- _Dataset entries_

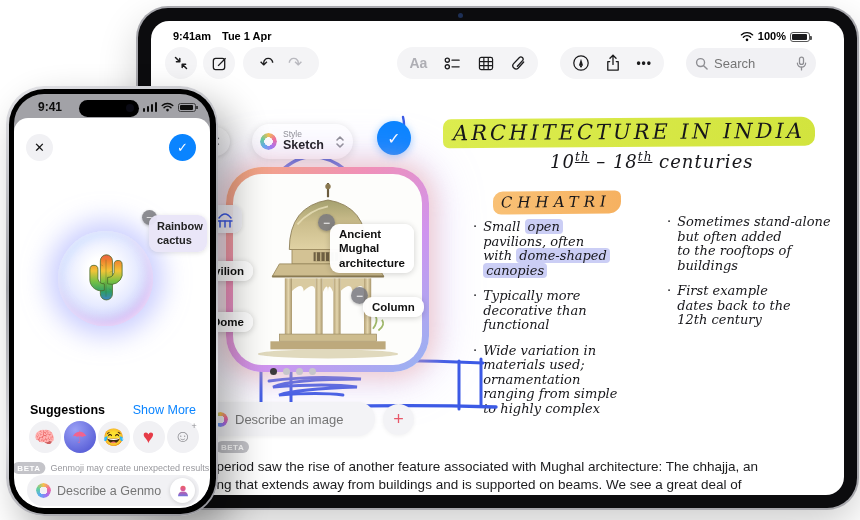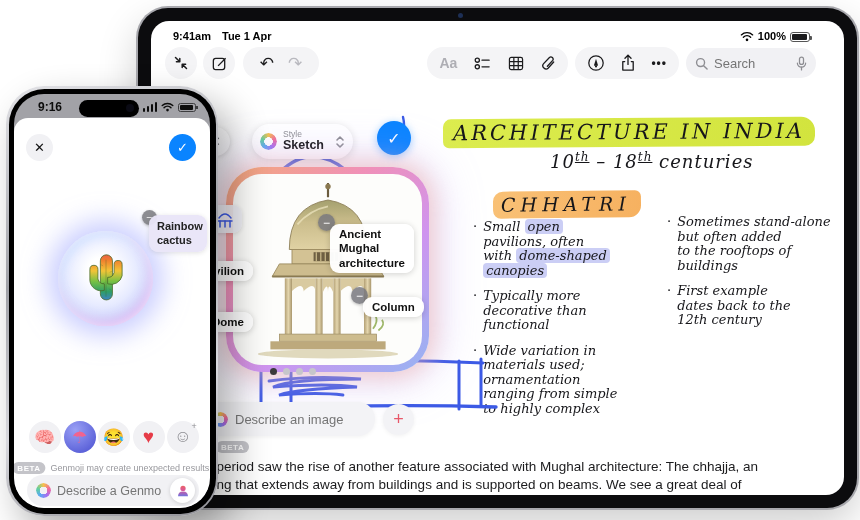--- a/index.html
+++ b/index.html
@@ -29,7 +29,7 @@
                  display:flex; align-items:center; justify-content:center; color:#1c1c1e; }
   .tool-pill { position:absolute; height:32px; border-radius:16px; background:#f4f4f6;
                display:flex; align-items:center; justify-content:center; gap:14px; padding:0 12px; color:#1c1c1e; }
-  .right-tools { position:absolute; top:26px; right:28px; display:flex; gap:7px; align-items:center; }
+  .right-tools { position:absolute; top:26px; right:28px; display:flex; gap:22px; align-items:center; }
   .right-tools .grp { position:static; }
   .glyph-undo { font-size:17px; color:#1c1c1e; }
   .glyph-redo { font-size:17px; color:#b9b9bf; }

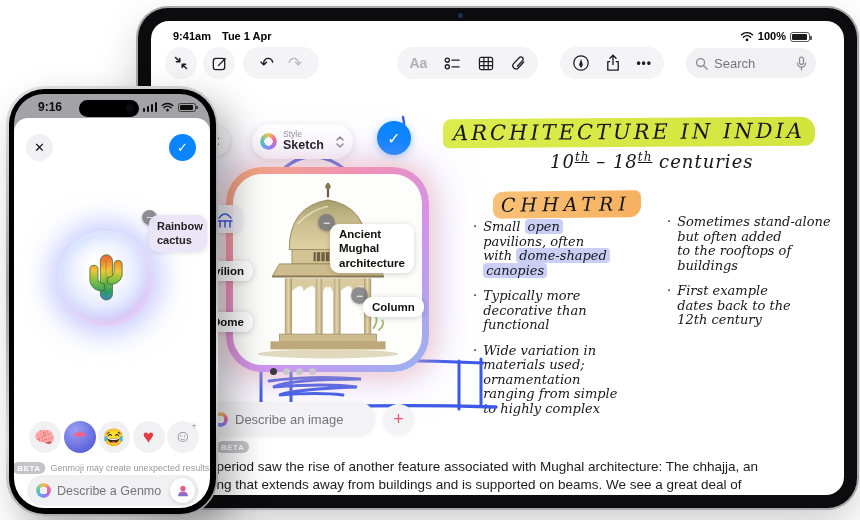--- a/index.html
+++ b/index.html
@@ -436,7 +436,7 @@
     <div class="iphone-bezel">
       <div class="iphone-screen">
 
-        <div class="ip-status-time">9:16</div>
+        <div class="ip-status-time">9:41</div>
         <div class="island"></div>
         <div class="ip-status-icons">
           <span class="sigbars">

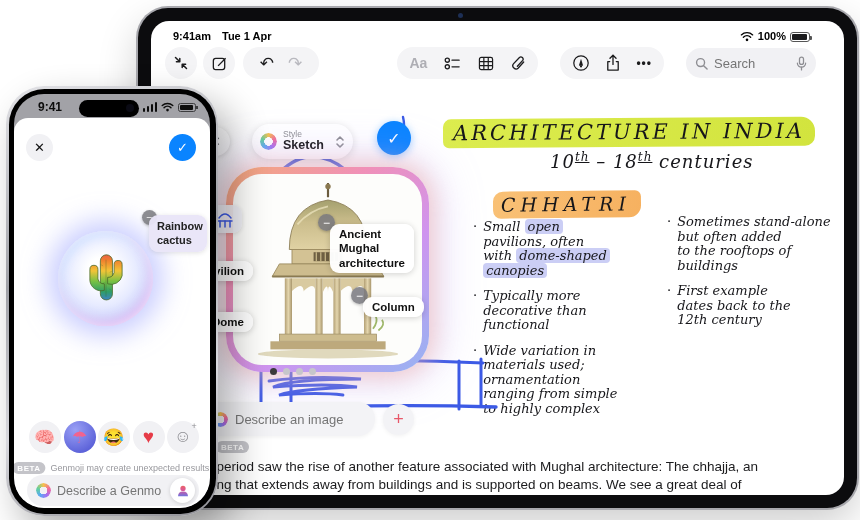--- a/index.html
+++ b/index.html
@@ -47,7 +47,7 @@
   .hl-yellow { background:linear-gradient(100deg,#dcec4e 0%, #d2e43e 100%); padding:2px 10px 3px 10px; border-radius:8px 14px 10px 6px; display:inline-block; transform:rotate(-.4deg); }
   .hw-sub { position:absolute; left:399px; top:129px; font-size:18px; letter-spacing:1px; white-space:nowrap; }
   .hw-sub .sup { font-size:12px; vertical-align:super; text-decoration:underline; }
-  .hw-chhatri { position:absolute; left:342px; top:170px; font-size:19px; letter-spacing:5px; }
+  .hw-chhatri { position:absolute; left:342px; top:170px; font-size:15px; letter-spacing:5px; }
   .hl-orange { background:linear-gradient(96deg,#f9c176, #f6b160); padding:2px 10px 3px 8px; border-radius:10px 6px 12px 8px; display:inline-block; transform:rotate(-.6deg); }
   .hw-col { position:absolute; font-size:13px; line-height:1.12; }
   .hw-bullet { display:flex; gap:6px; margin-bottom:11px;margin-left:48px; }

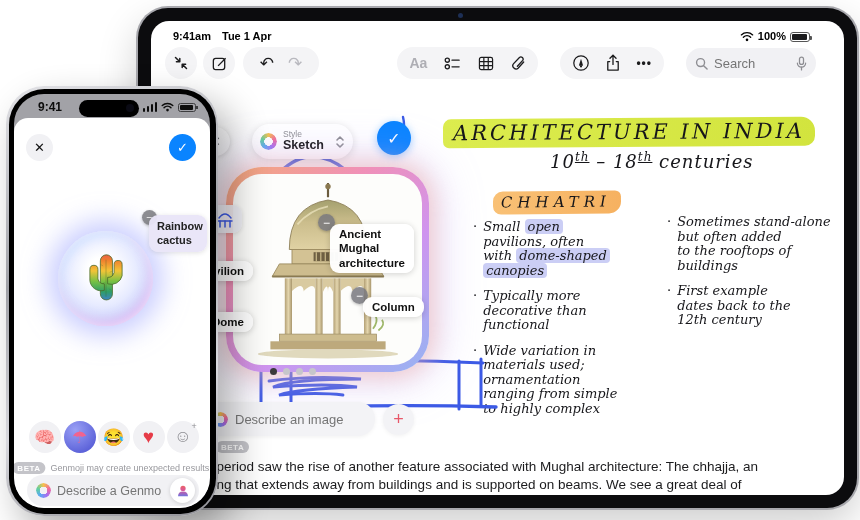--- a/index.html
+++ b/index.html
@@ -488,6 +488,10 @@
             </div>
           <div class="gm-tag">Rainbow cactus</div>
 
+          <div class="sugg-head">
+            <span class="sugg-title">Suggestions</span>
+            <span class="show-more">Show More</span>
+          </div>
           <div class="emoji-row">
             <span class="em">
                 <span>🧠</span>

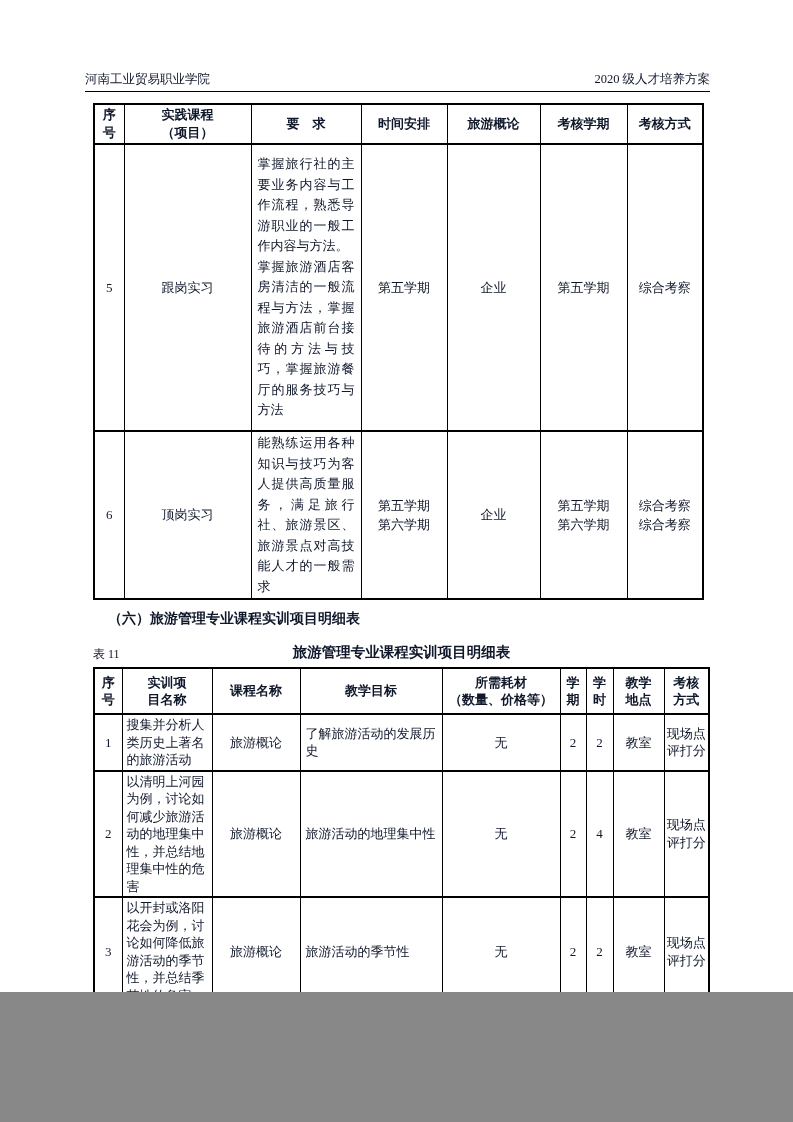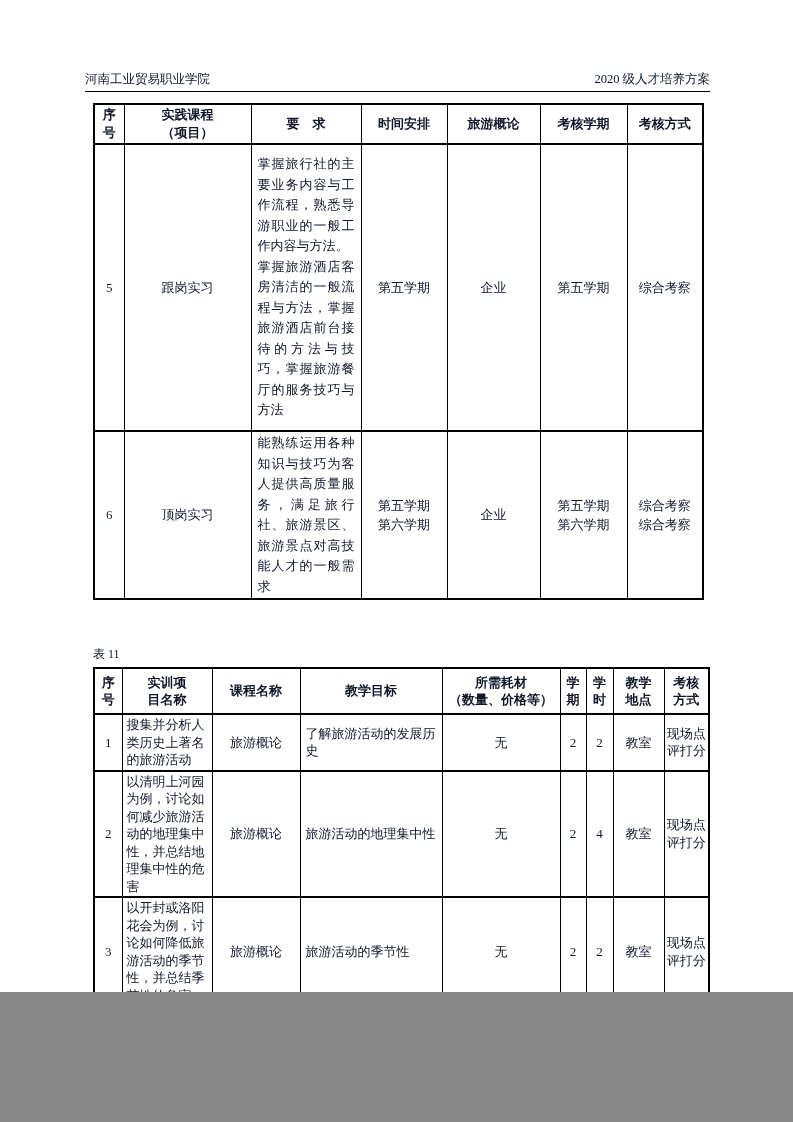--- a/index.html
+++ b/index.html
@@ -129,6 +129,7 @@
   </tbody>
     </table>
 
+  <div class="section-heading">（六）旅游管理专业课程实训项目明细表</div>
   <div class="table-label">表 11</div>
 
   <table class="doc" id="training-table">

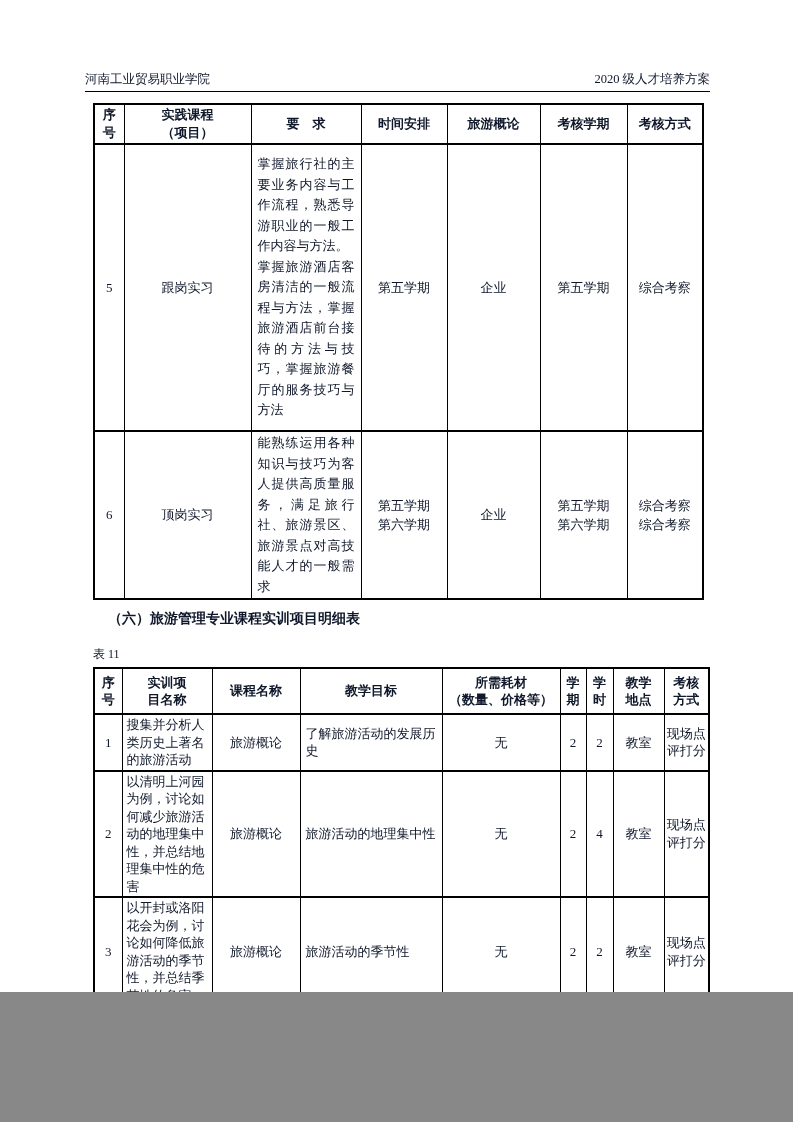--- a/index.html
+++ b/index.html
@@ -130,6 +130,7 @@
     </table>
 
   <div class="section-heading">（六）旅游管理专业课程实训项目明细表</div>
+  <div class="table-caption">旅游管理专业课程实训项目明细表</div>
   <div class="table-label">表 11</div>
 
   <table class="doc" id="training-table">

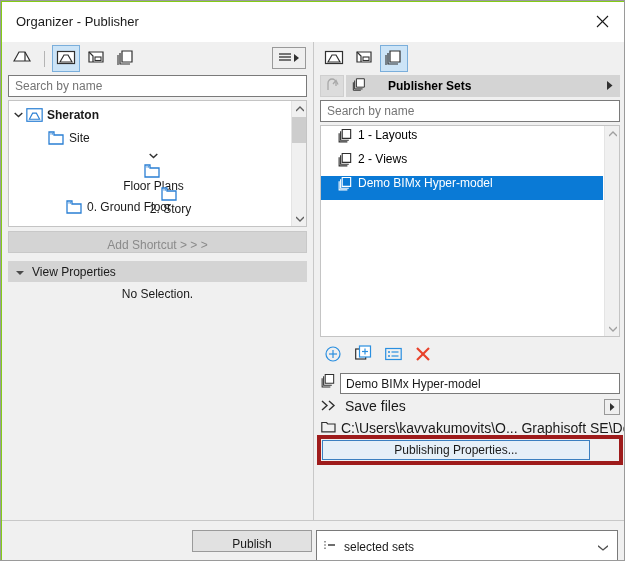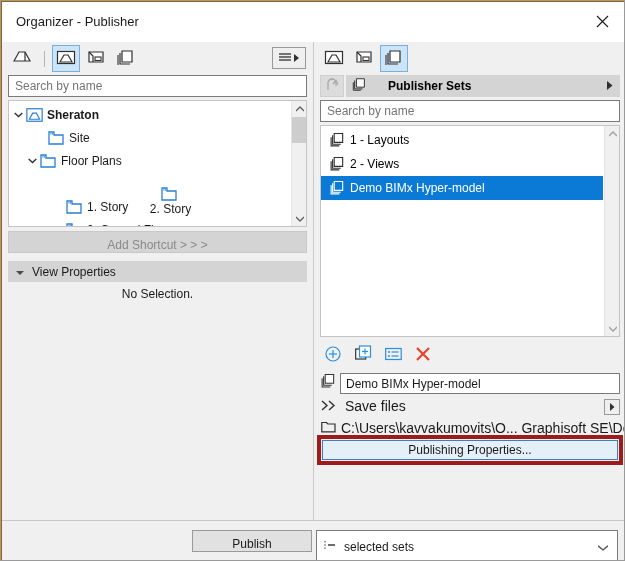--- a/index.html
+++ b/index.html
@@ -18,7 +18,7 @@
     width: 625px;
     height: 561px;
     box-sizing: border-box;
-    background: #a16207;
+    background: #84cc16;
     border: 1px solid #9a9a9a;
     overflow: hidden;
   }

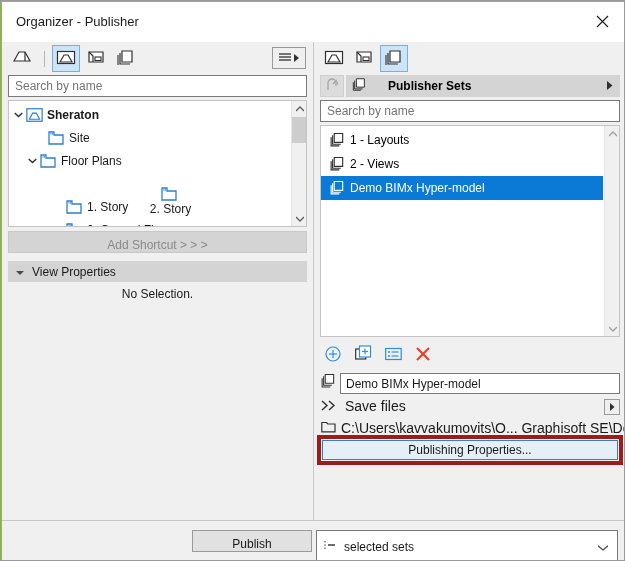--- a/index.html
+++ b/index.html
@@ -214,8 +214,8 @@
   .list-row {
     position: relative;
     height: 24px;
-    display: flex; align-items: center;
-    padding-left: 7px;
+    display: flex; 
+    padding-left: 15px;
     cursor: default;
     white-space: nowrap;
   }

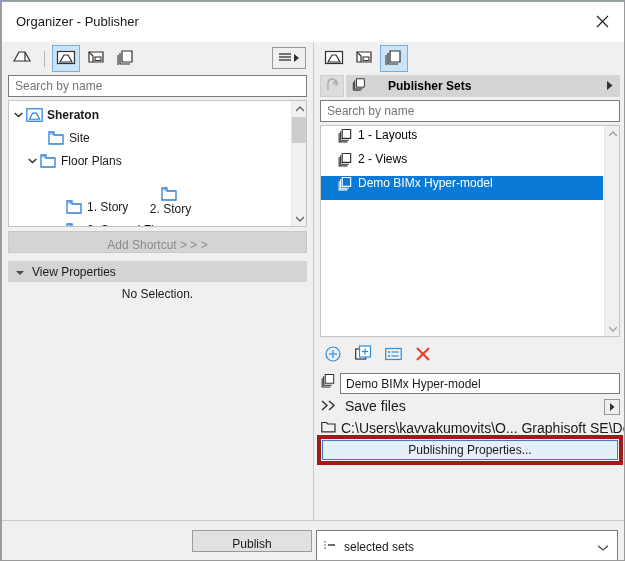--- a/index.html
+++ b/index.html
@@ -401,7 +401,7 @@
             </span>
             <span class="label">Site</span>
           </div>
-          <div class="tree-row" style="padding-left: 16px;">
+          <div class="tree-row" style="padding-left: 8px; flex-direction: column;">
             <span class="chev">
               <svg width="9" height="6" viewBox="0 0 9 6">
                 <path d="M0.7 1 L4.5 4.6 L8.3 1" fill="none" stroke="#303030" stroke-width="1.4"></path>

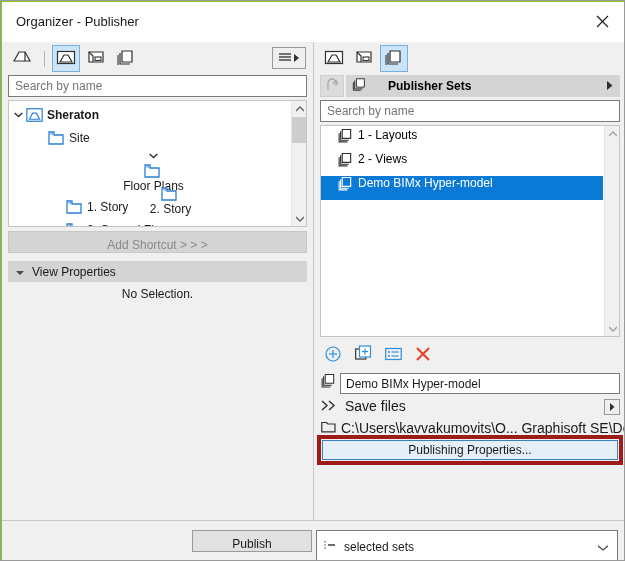--- a/index.html
+++ b/index.html
@@ -426,17 +426,6 @@
               </svg>
             </span>
             <span class="label">2. Story</span>
-          </div>
-          <div class="tree-row" style="padding-left: 42px;">
-            <span class="chev"></span>
-            <span class="ico">
-              <svg width="16" height="14" viewBox="0 0 16 14">
-                <path d="M1 13 L1 1 L6 1 L6 4 L15 4 L15 13 Z" fill="#ffffff" stroke="#2a7fd4" stroke-width="1.3"></path>
-                <line x1="3" y1="2.2" x2="3" y2="3.6" stroke="#2a7fd4" stroke-width="1"></line>
-                <line x1="4.6" y1="2.2" x2="4.6" y2="3.6" stroke="#2a7fd4" stroke-width="1"></line>
-              </svg>
-            </span>
-            <span class="label">1. Story</span>
           </div>
           <div class="tree-row" style="padding-left: 42px;">
             <span class="chev"></span>

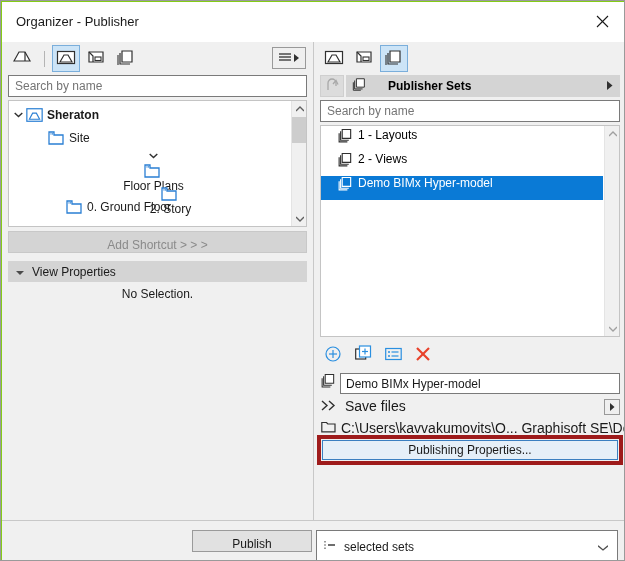--- a/index.html
+++ b/index.html
@@ -653,7 +653,7 @@
     </div>
 
     <div class="highlight-box" style="left:3px; top:393px; width:306px; height:30px;"></div>
-    <div class="pub-props-btn" style="left:8px; top:398px; width:296px; height:20px;">
+    <div class="pub-props-btn" style="left:8px; top:398px; width:268px; height:20px;">
       <span>Publishing Properties...</span>
     </div>
   </div>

- _What the task asks_
Your task is to repeat the opening line of the entries above and each line after it, ending with the line that has "height:32px; border-radius:16px; background:#f4f4f6;". Do not include the pictures.

- _Response_
--- a/index.html
+++ b/index.html
@@ -29,7 +29,7 @@
                  display:flex; align-items:center; justify-content:center; color:#1c1c1e; }
   .tool-pill { position:absolute; height:32px; border-radius:16px; background:#f4f4f6;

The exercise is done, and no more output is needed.